O projeto de levantamento espeleológico e topográfico realizado em 2013 e 2014 pela Sociedade Excursionista e Espeleológica (SEE) teve como objetivo a elaboração dos Planos de Manejo do Parque Estadual Serra de Ouro Branco (PESOB) e Monumento Natural Estadual de Itatiaia (MNEI). As atividades visaram a prospecção e descrição de feições cársticas como: grutas, tocas e abrigos a partir da Ficha de Caracterização Endocárstica.

A Gruta Igrejinha, denominada pelo Centro Nacional de Cavernas (CNC) de MG-186, localiza-se na porção norte do Parque Estadual da Serra de Ouro Branco, entre a Estação Ferroviária de Hargreaves e a Comunidade Morro do Gabriel. Constitui a maior cavidade natural subterrânea desenvolvida em mármore dolomítico nos domínios do Quadrilátero Ferrífero, sendo a segunda maior do Brasil para esta mesma litologia (SBE, 2014), alcançando 932 m de desenvolvimento linear mapeados, e um salão de aproximadamente 2.540 m² (Zeferino et al, 1986).

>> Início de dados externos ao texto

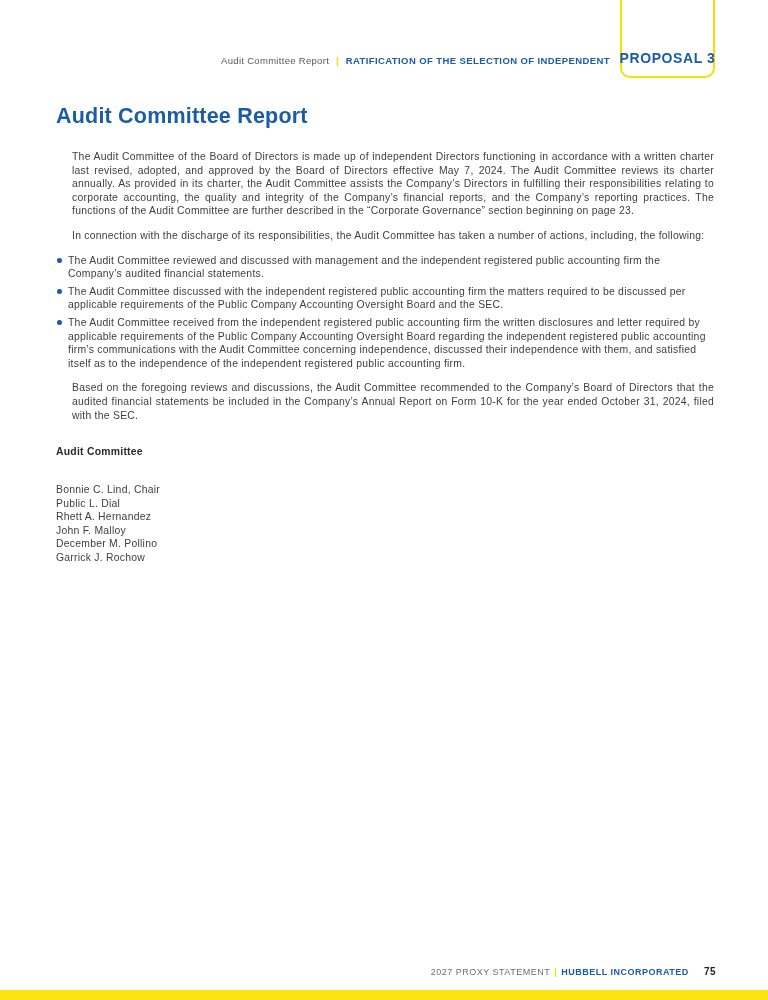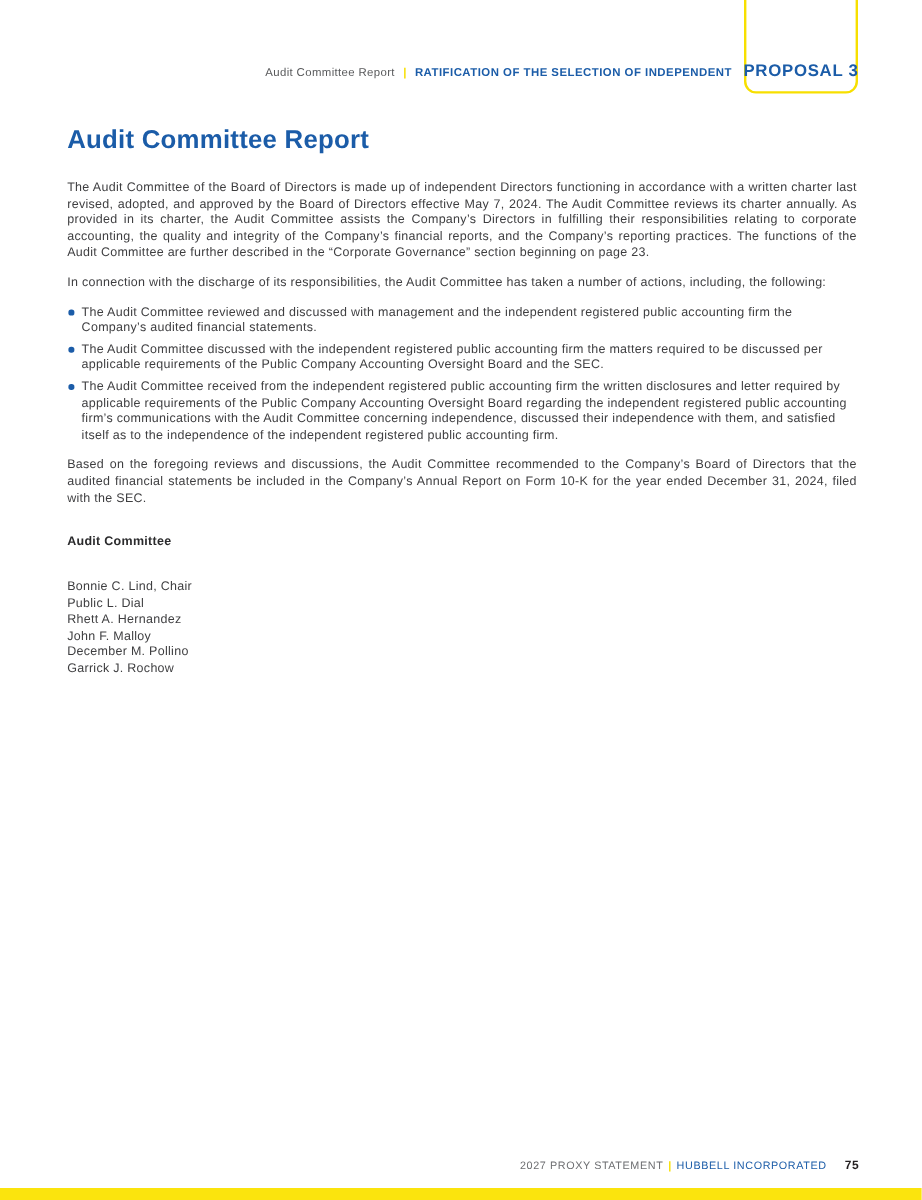--- a/index.html
+++ b/index.html
@@ -59,20 +59,21 @@
   }
   .body-text {
     font-size: 10.4px;
     line-height: 13.6px;
     letter-spacing: 0.25px;
     color: #3e3e40;
   }
   p.para {
     text-align: justify;
     margin-bottom: 11px;
+    margin-left: 16px;
   }
   ul.actions {
     list-style: none;
     margin: 2px 0 11px 0;
   }
   ul.actions li {
     position: relative;
     padding-left: 12px;
     margin-bottom: 4px;
     text-align: left;
@@ -102,21 +103,21 @@
   
   .footer {
     position: absolute;
     bottom: 23px; right: 52px;
     white-space: nowrap;
     font-size: 9px;
     letter-spacing: 0.5px;
   }
   .footer .doc-label { color: #6d6e71; }
   .footer .pipe { color: #F7DF00; font-weight: bold; margin: 0 4px; }
-  .footer .company { color: #1B5CA8; font-weight: normal; margin-top: 40px; }
+  .footer .company { color: #1B5CA8; font-weight: bold; margin-top: 40px; }
   .footer .page-number {
     color: #231f20; font-weight: bold;
     font-size: 10px; margin-left: 15px;
   }
   .bottom-bar {
     position: absolute;
     left: 0; right: 0; bottom: 0;
     height: 10px;
     background: #FBE40D;
   }
@@ -147,21 +148,21 @@
     <li>
       <span class="dot"></span>
       <span>The Audit Committee discussed with the independent registered public accounting firm the matters required to be discussed per applicable requirements of the Public Company Accounting Oversight Board and the SEC.</span>
     </li>
     <li>
       <span class="dot"></span>
       <span>The Audit Committee received from the independent registered public accounting firm the written disclosures and letter required by applicable requirements of the Public Company Accounting Oversight Board regarding the independent registered public accounting firm’s communications with the Audit Committee concerning independence, discussed their independence with them, and satisfied itself as to the independence of the independent registered public accounting firm.</span>
     </li>
   </ul>
 
-  <p class="para body-text">Based on the foregoing reviews and discussions, the Audit Committee recommended to the Company’s Board of Directors that the audited financial statements be included in the Company’s Annual Report on Form 10-K for the year ended December 31, 2024, filed with the SEC.</p>
+  <p class="para body-text">Based on the foregoing reviews and discussions, the Audit Committee recommended to the Company’s Board of Directors that the audited financial statements be included in the Company’s Annual Report on Form 10-K for the year ended October 31, 2024, filed with the SEC.</p>
 
   <div class="signature">
     <div class="sig-heading">Audit Committee</div>
     <div class="sig-member">Bonnie C. Lind, Chair</div>
     <div class="sig-member">Public L. Dial</div>
     <div class="sig-member">Rhett A. Hernandez</div>
     <div class="sig-member">John F. Malloy</div>
     <div class="sig-member">December M. Pollino</div>
     <div class="sig-member">Garrick J. Rochow</div>
   </div>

A Gruta do Muro encontra-se no Parque Estadual da Serra de Ouro Branco. Essa caverna está cadastrada nos arquivos da SEE pela codificação alfa-numérica C01 e pelo CNC é reconhecida por MG-1943. Localizada na meia encosta, apresenta 100 metros de desenvolvimento linear mapeados com uma projeção horizontal de 112,10 metros e seu contexto litológico é constituído por metarenito foliado. A partir das características verificadas na gruta foi atribuído, em campo, sua importância ambiental, religiosa, cultural e paisagística.

Além dos levantamentos espeleológicos na Gruta da Igrejinha e Gruta do Muro (PESOB), foram realizadas prospecções de diversas feições cársticas da região, totalizando em 235 pontos de observações e a caracterização de 44 cavidades entre abrigos (22), tocas (08) e grutas (14), especialmente as Grutas Triurro e Estalagmite (MNEI).

A presença das cavidades, no âmbito das unidades de conservação (UC’s), justificam a continuidade dos estudos de espeleologia nessa região, para a execução tanto de mapas detalhados quanto para a caracterização físico-química da composição dos espeleotemas a fim de melhor definir e preservar seu conteúdo hidrogeológico.

Além disso, as cavidades foram destacadas como possuidoras de potencial arqueológico, e por isso, recomenda-se a continuidade dos estudos com ênfase nas cavernas: Abrigo T02, Abrigo T11, Gruta Triurro (Ponto D17) e Gruta Toboágua (Ponto T03).